▶ Try it
Of all the lines below, output only those starting at the one with "[101,740,206,777] € 22,99" and ending at the one with "[552,962,914,1134] Bermuda Quiksilver", both ends included, exactly as written.

Items listed in a dataset:
********
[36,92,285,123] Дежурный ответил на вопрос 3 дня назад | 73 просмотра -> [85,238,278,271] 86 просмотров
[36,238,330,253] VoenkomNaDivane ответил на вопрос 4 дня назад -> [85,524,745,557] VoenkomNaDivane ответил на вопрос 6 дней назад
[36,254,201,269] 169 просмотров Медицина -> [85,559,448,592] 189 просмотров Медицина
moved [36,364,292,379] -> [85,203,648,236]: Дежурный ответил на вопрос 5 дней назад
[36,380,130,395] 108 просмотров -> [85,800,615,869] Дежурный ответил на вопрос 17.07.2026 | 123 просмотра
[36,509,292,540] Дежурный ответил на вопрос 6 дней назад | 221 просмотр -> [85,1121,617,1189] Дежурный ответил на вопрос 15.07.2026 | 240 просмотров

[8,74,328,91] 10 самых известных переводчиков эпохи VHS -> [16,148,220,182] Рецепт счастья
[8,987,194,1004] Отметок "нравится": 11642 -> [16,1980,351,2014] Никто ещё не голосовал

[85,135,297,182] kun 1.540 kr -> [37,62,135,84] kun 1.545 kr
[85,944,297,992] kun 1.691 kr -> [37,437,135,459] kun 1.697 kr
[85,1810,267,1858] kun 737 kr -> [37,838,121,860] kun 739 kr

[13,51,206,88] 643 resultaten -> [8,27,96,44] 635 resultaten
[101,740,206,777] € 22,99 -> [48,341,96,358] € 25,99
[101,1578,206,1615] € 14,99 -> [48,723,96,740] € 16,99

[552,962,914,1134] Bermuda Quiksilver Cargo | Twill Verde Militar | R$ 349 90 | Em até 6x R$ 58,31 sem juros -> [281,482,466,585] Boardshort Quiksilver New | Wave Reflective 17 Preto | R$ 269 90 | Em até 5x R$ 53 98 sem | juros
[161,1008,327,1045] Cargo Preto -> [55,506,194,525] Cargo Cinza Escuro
********
▶ Reply
[101,740,206,777] € 22,99 -> [48,341,96,358] € 25,99
[101,1578,206,1615] € 14,99 -> [48,723,96,740] € 16,99

[552,962,914,1134] Bermuda Quiksilver Cargo | Twill Verde Militar | R$ 349 90 | Em até 6x R$ 58,31 sem juros -> [281,482,466,585] Boardshort Quiksilver New | Wave Reflective 17 Preto | R$ 269 90 | Em até 5x R$ 53 98 sem | juros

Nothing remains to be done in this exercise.